By: AL-MAHDI SSENKABIRWA
KAMPALA: Christine Nabuuma was an average pupil during her primary education. Her parents ensured that her class performance improves. But when Nabuuma sat her Primary Leaving Examinations in 2000, she scored aggregate 20.
Her parents enrolled her to Tina International School of Beauty, Art & Fashion Design in Kampala for a course in fashion design.
“My dad told me that he was taking me to a technical school to learn a lesson because I had ashamed the family,” Nabuuma recounts.
“None of my siblings had got such a grade. I felt I had lost it,” she adds.
But 13 years down the road, Nabuuma is a budding fashion designer and does not regret doing fashion designing.
“I am my own boss. I also employ five youth,” Ms Nabuuma told the Daily Monitor at her shop in Nateete, a city suburb, last week.
Her situation illustrates what many parents do when they are disappointed with their children’s grades.
As a result, this has fed into the perception that technical and business courses are for academic failures.
However, educationists say failing to join Senior One or getting poor aggregates does not mean the end of the child’s academic fortunes.
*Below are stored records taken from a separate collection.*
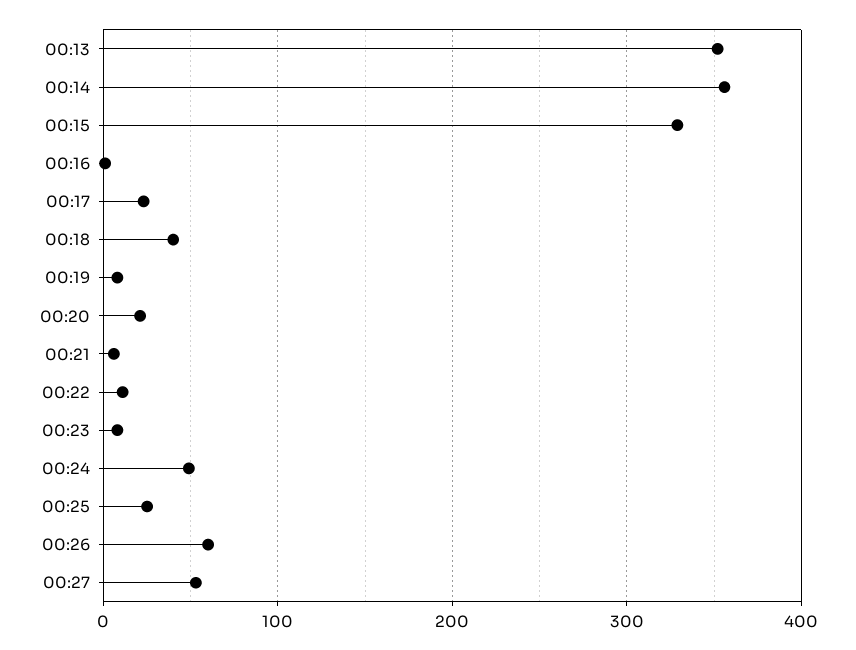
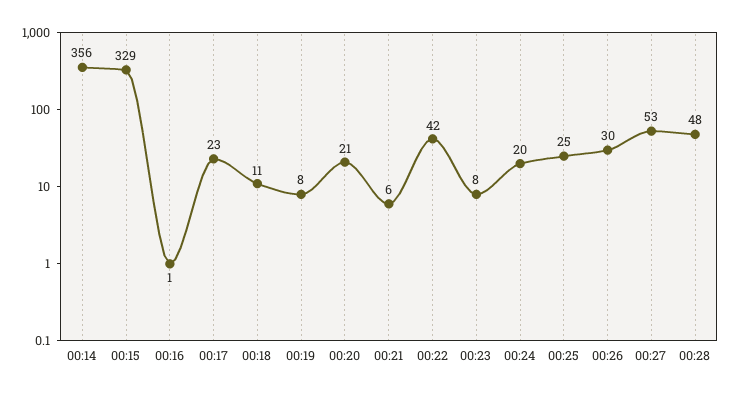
00:13: 350 -> none
00:18: 40 -> 11
00:22: 10 -> 42
00:24: 50 -> 20
00:26: 60 -> 30
00:28: none -> 48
Just like in previous years, some students will miss out on joining O’ Level.
All the 494,839 students who passed PLE exams as announced last week cannot be absorbed in the Uganda’s post-primary school system.
But business, technical, vocational, education and training institutions (BTVET) can absorb them. Primary 7 leavers can go to community polytechnics and business schools.
These institutions offer practical skills, enterprise-based and on-the-job training programmes.
The learners can still upgrade and join university as Nabuuma did. She enrolled at Makerere University for a Bachelor’s degree in Industrial and Fine Art.
The good news is that most institutions offering technical courses are free. The government pays 220,000 per student under free secondary education in the institutions per term.
Mr Ilahi Mansoor, the assistant commissioner of BTVET, says a person who completes P7 can qualify as a professional in two or three years if they choose a hands-on course.
“What many people forget is that taking a practical course enables one to move out of school as a job creator instead of a job seeker,” Mr Mansoor says.
He says some pupils apply for the courses before sitting P7 while others consider the option after receiving their result. But to be eligible, Mr Mansoor says one must have scored between four and 28 aggregates.
“We encourage young students to consider this option as first choice,” Mr Mansoor says.
Education minister Jessica Alupo says it does not matter when one attains the skills as long as they can be helpful to shape his or her life.
“Our struggle is to fight the stigma towards vocational training. When we start putting such restrictions, we will be locking out many, but we want to undo that by doing more marketing about our programmes,” Ms Alupo says.
The Uganda Business Technical Examinations Board says vocational training is the key to tackling poverty and unemployment.
“We strongly feel that our children who have just completed primary education must not only think that in order for one to have a descent and rewarding career pathway, one must only pursue academics through the basic school system,” Mr Paul Amoru, the UBTEB spokesperson, says.
The government is focused on equipping learners with sby promoting teaching of sciences coupled with both technical and vocational education through the “Skilling Uganda” programme that pushes for hands-on skills.
Mr Enoch Gumisiriza, a senior education officer, advocates for technical schools.
“We will not solve unemployment problem without skills. It takes a long time to change the mindset that advocates for going to a secondary school instead of a technical one. But in the long run, that is where we are going. The choice begins at home with parents. It starts at a family level,” he says.
technical schools have more capacity but rely on shoe-string budget
There are also 56 BTVET technical schools and community polytechnics implementing free secondary education with 40 being government-aided while 16 private.
Each community polytechnic or technical school is expected to admit 60 new entrants on government sponsorship but those with expanded infrastructure are encouraged to enroll more, according to Mr Ilahi Mansoor, the assistant commissioner of BTVET. This means all the institutions will enroll 3,360 students.
“We would like to enroll more but our resource envelope as a sub-sector has stagnated at 4.5 per cent of the entire ministry budget,” Mr Mansoor says.
The commissioner says enrollment in such institutions has drastically dropped, which he attributes to lack of career guidance to students.
“Graduates under this programme complete their education when they are still young (16-18 years) and when they join employment, they are seen as minors who cannot do anything, which is a wrong misconception,” he says.
Since the introduction of USE in 2007, there have been calls from education experts to allow students choose a career path after S2. They argue that a learner would be allowed nine years of compulsory basic education before choosing to proceed to S3 or take a path in vocational training. Mr Mansoor says a final decision on whether government will accept the policy shift will be taken at a stakeholders’ conference expected this year.